My daughter paused her story to tell me exactly why this particular classmate’s opinion meant nothing to her. Face beaming, she proceeded with her story.
As the teacher continued, she asked if anyone knew what the top five most popular religions in America were. As might be expected, the first student correctly noted Christianity. The second offered atheism. And here, in another beautiful moment of diligent education, the teacher stepped in clarify that atheism isn’t actually a religion. An atheist is a person that doesn’t believe in gods. Almost by definition, they are someone without religion—at least usually, she said. Apparently, my daughter sat there in her seat, nodding her head emphatically in the affirmative. Her teacher had answered correctly. My daughter approved. And with a knowing smile on her face.
And, yes, I can attest to how regularly this knowing and cocky little smirk of hers does travel its way from cheek to cheek…
I asked her what were the other four religions. She said Islam and Buddhism. And then she thought Hinduism might have been the fourth. But by the time they got to the fifth, apparently her mind had moved on to more pressing matters. Probably lunch.

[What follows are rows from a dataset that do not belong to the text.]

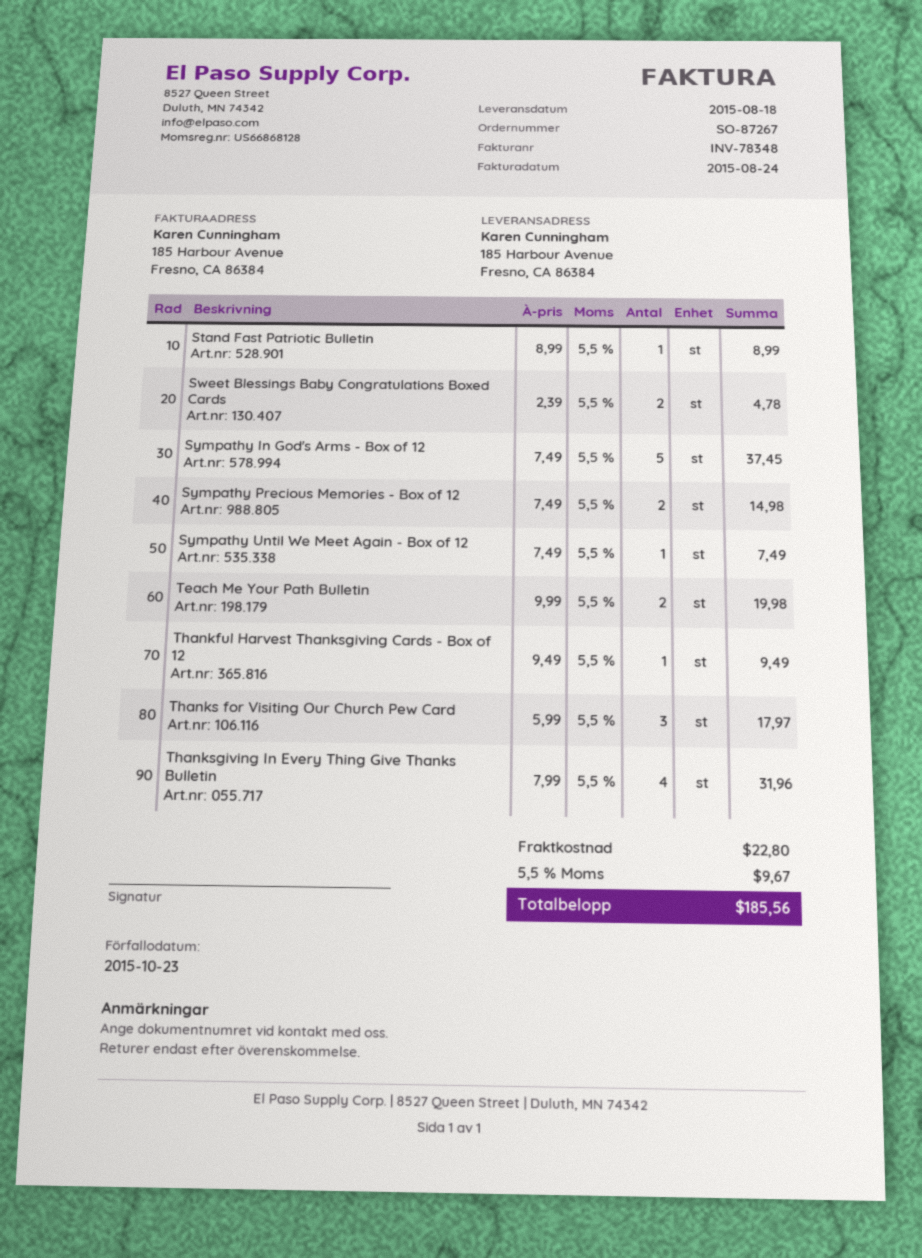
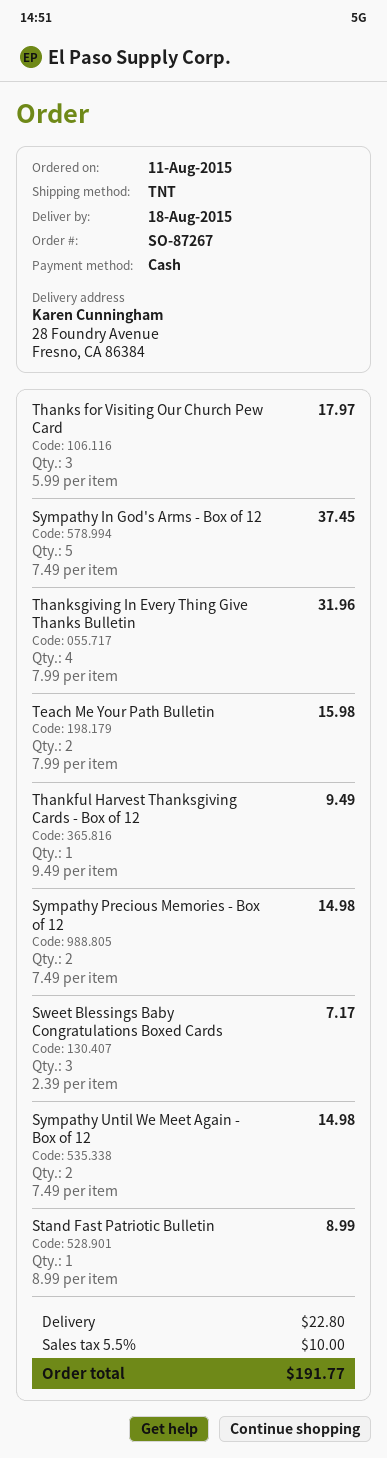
ship to: 185 Harbour Avenue, Fresno, CA 86384 -> 28 Foundry Avenue, Fresno, CA 86384
Sweet Blessings Baby Congratulations Boxed Cards: 2 x 2.39 = 4.78 -> 3 x 2.39 = 7.17
Sympathy Until We Meet Again - Box of 12: 1 x 7.49 = 7.49 -> 2 x 7.49 = 14.98
Teach Me Your Path Bulletin: 2 x 9.99 = 19.98 -> 2 x 7.99 = 15.98
tax: 5.5% = 9.67 -> 5.5% = 10.00
total: 185.56 -> 191.77

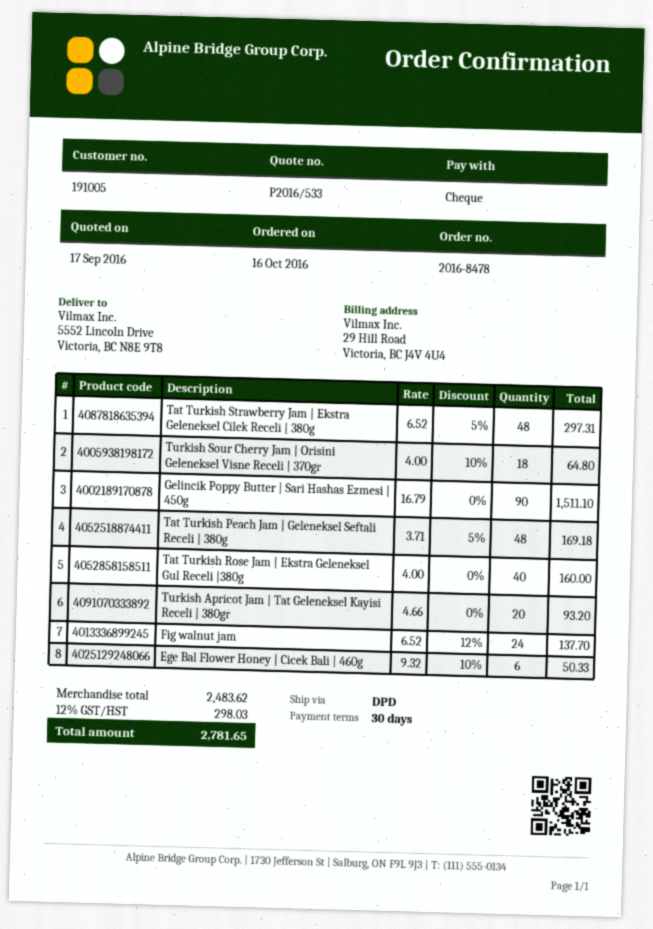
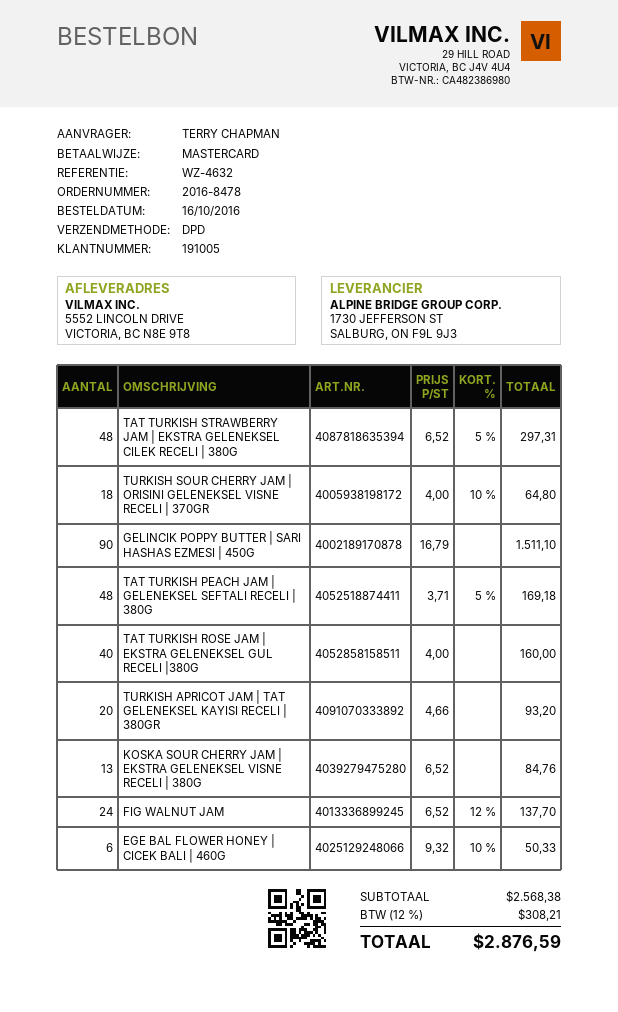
payment method: cheque -> Mastercard
KOSKA SOUR CHERRY JAM | EKSTRA GELENEKSEL VISNE RECELI | 380G: none -> 13 x 6.52 = 84.76
subtotal: 2483.62 -> 2568.38
tax: 12% = 298.03 -> 12% = 308.21
total: 2781.65 -> 2876.59

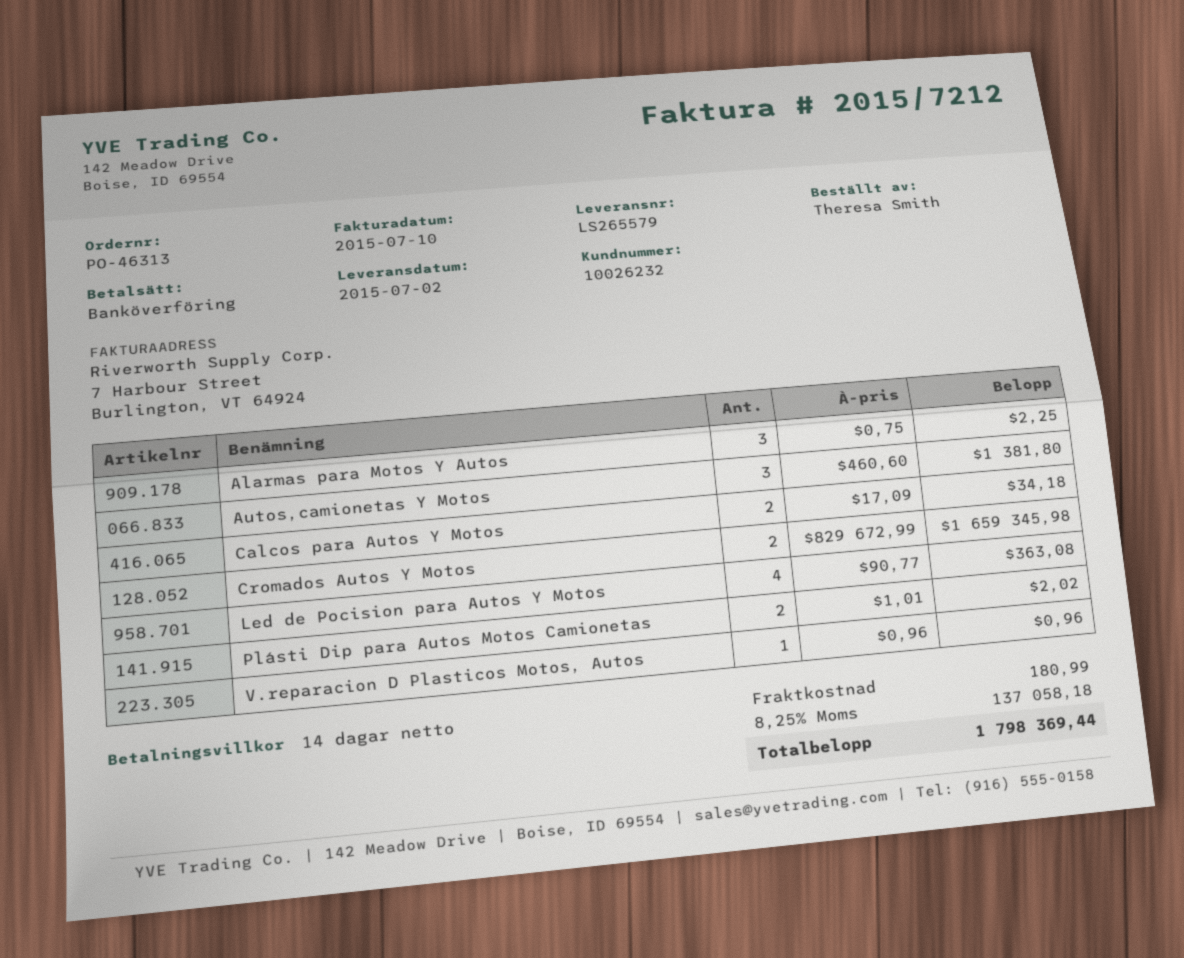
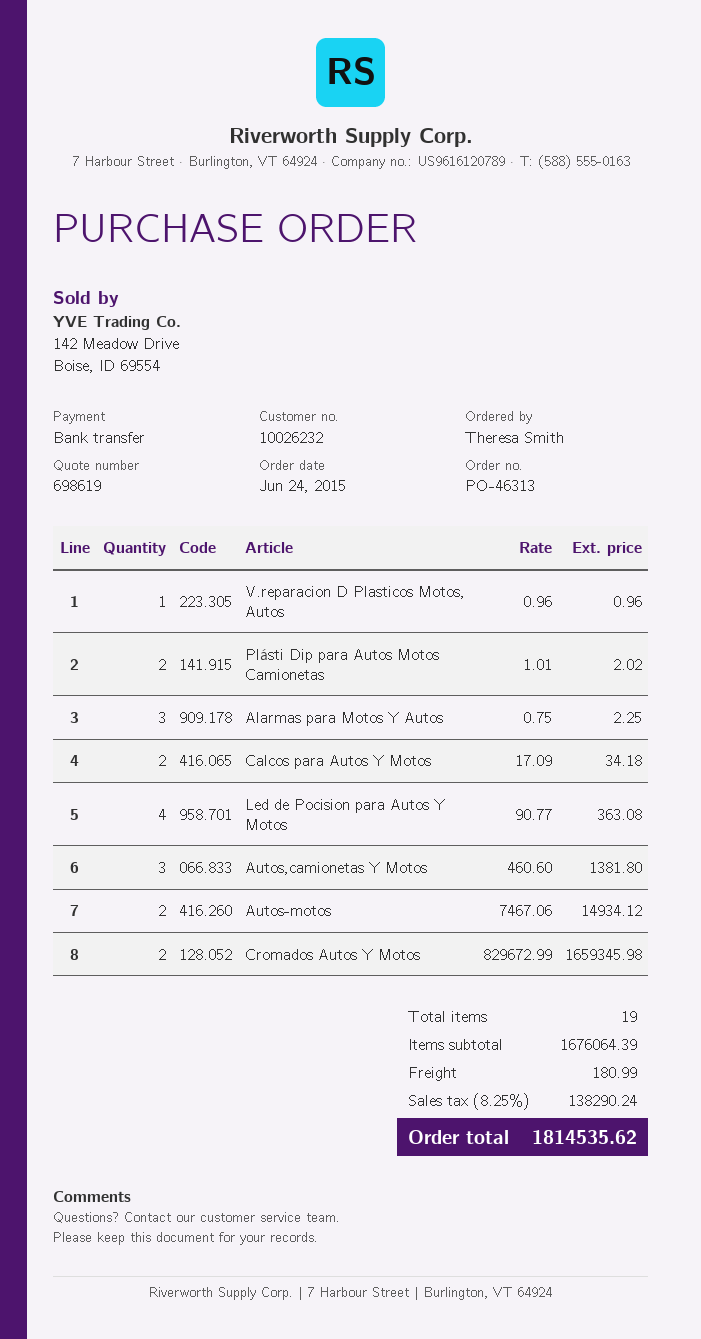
Autos-motos: none -> 2 x 7467.06 = 14934.12
tax: 8.25% = 137058.18 -> 8.25% = 138290.24
total: 1798369.44 -> 1814535.62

After class, one of her friends ran to catch up with her and ask more about her father’s atheism. But why? She just couldn’t understand why someone wouldn’t believe in God. What was wrong with him? So my daughter told her about how I used to be a Christian pastor but that eventually I just realized it all seemed to be made up. At which point, her friend looked both surprised and relieved. “Oh. Well, if he used to be a pastor then it can’t be that bad…” And with that, they ran off to lunch.
This story made my day for a couple reasons. First, that my daughter—who grew up in a Baptist church where her dad was the pastor and who knows the Bible better than most adults—isn’t ashamed of her father. That she actually supports him, and that I can see her overflowing pride. A good many of my Comrades for Reason don’t have it as fortunate as I do in this regard. Second, that my kids are in a school system (even all the way out in the right-wing suburbs) where they have a social studies teacher who isn’t afraid to speak honestly and truthfully about atheism. This of course, doesn’t mean her teacher is actually an atheist—she also spoke honestly about religious systems as well. It just means she is a professional whose lessons are steered by facts rather than personal bias. And for this I am appreciative.
May we find an increasing amount of this kind of level-headed educational integrity in America’s coming years. May we find the stigma of atheism erased. And may reason and rationality win the day.
* I must clarify (in case it still remains muddied) that the only eye-witness reporter I’ve spoken with is my twelve-year-old daughter and that though she is incredibly intelligent and skilled in many arts, she is by no means a professional reporter. Therefore, I can only guarantee the facts of this story to the extent that any of you could guarantee the facts of your own middle-school student’s stories. For this reason, I intentionally omit details like names and school systems.